There are female and male masseuses. For your overall comfort, it's acceptable to request one or the other when you make your appointment.

First be sure to shower beforehand. The masseuse will have her bare hands on your skin, so ensuring that your exterior is clean is polite. Additionally, avoiding heavy meals directly before your appointment will contribute positively to your overall comfort levels.

When you arrive, your masseuse will ask you a variety of questions. According to the American Massage Therapy Association, the inquiries may include:

  • Your desired results
  • Your motivation for wanting a massage
  • Your overall health or any particular areas of pain
  • Any allergies you may have

Massage is not a one-size-fits-all therapy; so be honest with your therapist about your goals and needs to ensure you get the most out of the massage.

Finally, before the session begins, your massage therapist may ask you to undress after she leaves the room. If you have any reservations, be sure to communicate that. However, keep in mind that your massage will be most effective if the therapist can actually touch your skin.
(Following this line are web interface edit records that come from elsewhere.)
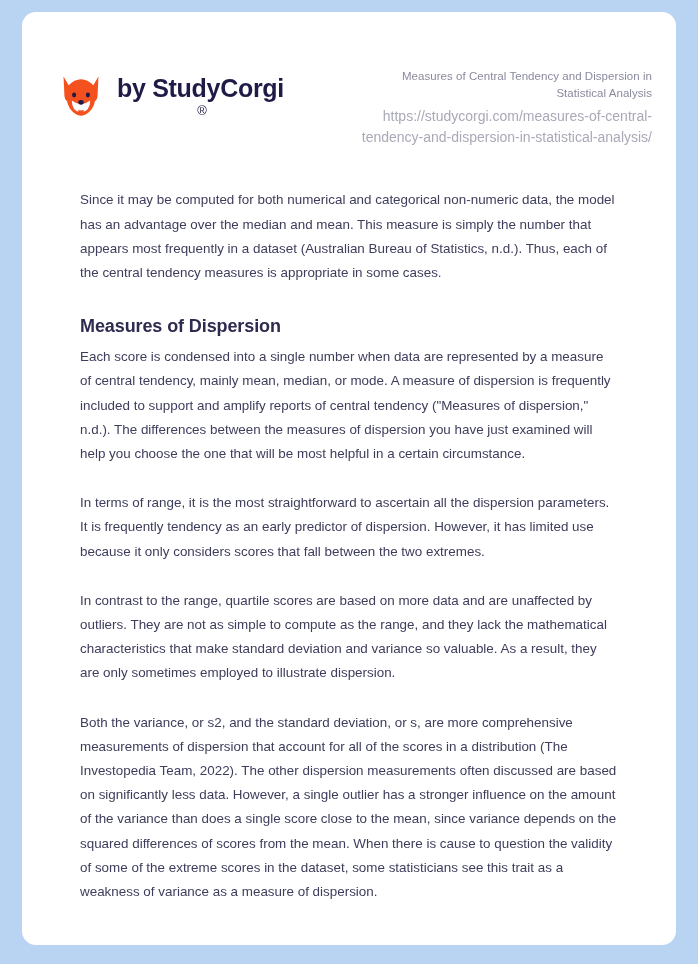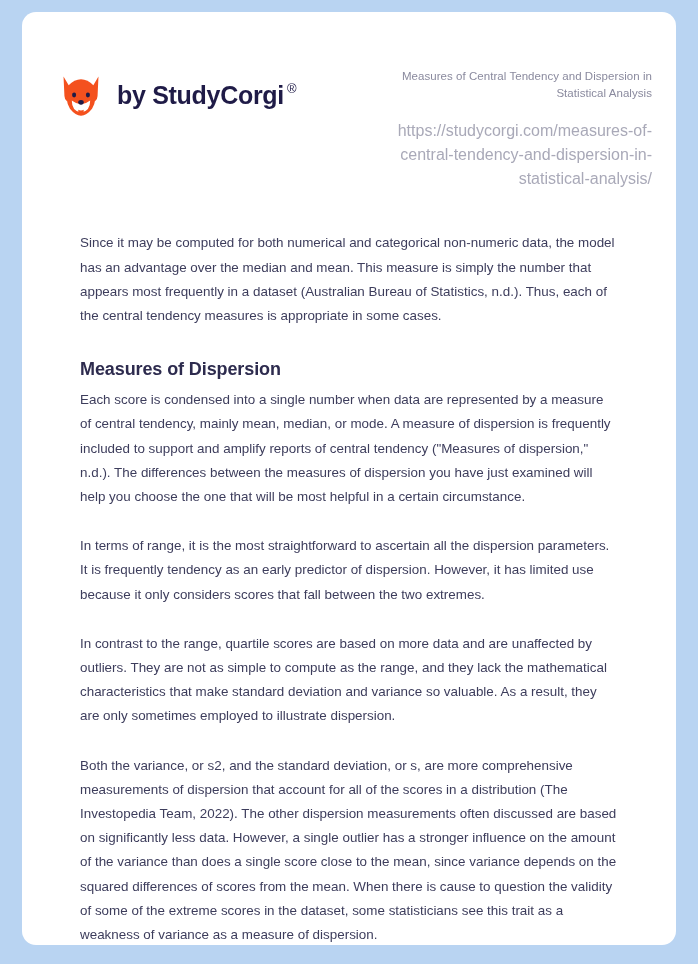--- a/index.html
+++ b/index.html
@@ -43,21 +43,22 @@
     flex: 0 0 auto;
     display: block;
   }
   .brand-wordmark {
     font-size: 25px;
     font-weight: bold;
     color: #1f1b47;
     letter-spacing: -0.3px;
     white-space: nowrap;
     display: flex;
-    align-items: flex-start;
+    align-items: center;
+    flex-direction: column;
   }
   .brand-reg {
     font-size: 13px;
     font-weight: normal;
     line-height: 1;
     margin-left: 3px;
     margin-top: 1px;
     color: #1f1b47;
   }
   .header-meta {
@@ -67,24 +68,24 @@
     padding-top: 8px;
   }
   .header-title {
     font-size: 11.5px;
     font-weight: normal;
     color: #8a8a9e;
     line-height: 1.45;
     letter-spacing: 0.05px;
   }
   .header-url {
-    font-size: 16px;
+    font-size: 14px;
     color: #a9a9b8;
     line-height: 1.5;
-    margin-top: 18px;
+    margin-top: 5px;
     word-break: break-word;
   }
   .doc-body {
     padding: 40px 46px 0 58px;
   }
   .doc-paragraph {
     font-size: 13.4px;
     line-height: 24.2px;
     color: #3d3d5c;
     margin: 0 12px 25px 0;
Once your clothing is removed, lie on the table and place the sheet or towel over your buttocks.

If you prefer, it is acceptable to keep your underwear on during the massage.

During Your Massage

Most massages require the use of oils or lotions to reduce drag on the skin. If you're allergic to any oils or lotions or have sensitive skin, inform the therapist before the massage begins.

Depending on the type of massage and the tightness of your muscles, a variety of techniques could be used including: rubbing, pressure, rocking, kneading, friction, and compression. While some minor discomfort is normal to work out "knots" from the tissue, if you experience any significant pain, make sure you communicate that with the therapist.

You can let your masseuse know if you'd prefer deeper or lighter pressure as the massage continues. You may find some areas, such as the lower back, are particularly sensitive to manipulation.

Finally, be sure to breathe normally and deeply. Try to clear your mind of to-do lists and upcoming tasks. Contribute to the overall effect of the massage by allowing your body and mind to relax.

After Your Massage

According to the American Massage Therapy Association, it's essential that you drink plenty of water afterward. During the massage, the muscles are stimulated, and salt and other minerals are released along with lactic acid. Drinking water helps your body dispose of any accumulated materials in the muscles. By providing the body plenty of water, you can help sweep away waste materials.

If you feel dizzy or light headed after your massage, do not get up too quickly. This is a common reaction and one that typically is resolved after you drink some water and sit for a moment.

Finally, you may experience some soreness the next day or even the day after that due to the massage. Again, this is common. However, if you experience prolonged soreness or pain, contact your massage therapist.

Massage can be a healthy form of stress release as well as a beneficial ingredient in your overall healthy body plan. Don't let fear of the unknown keep you from embracing this beneficial experience.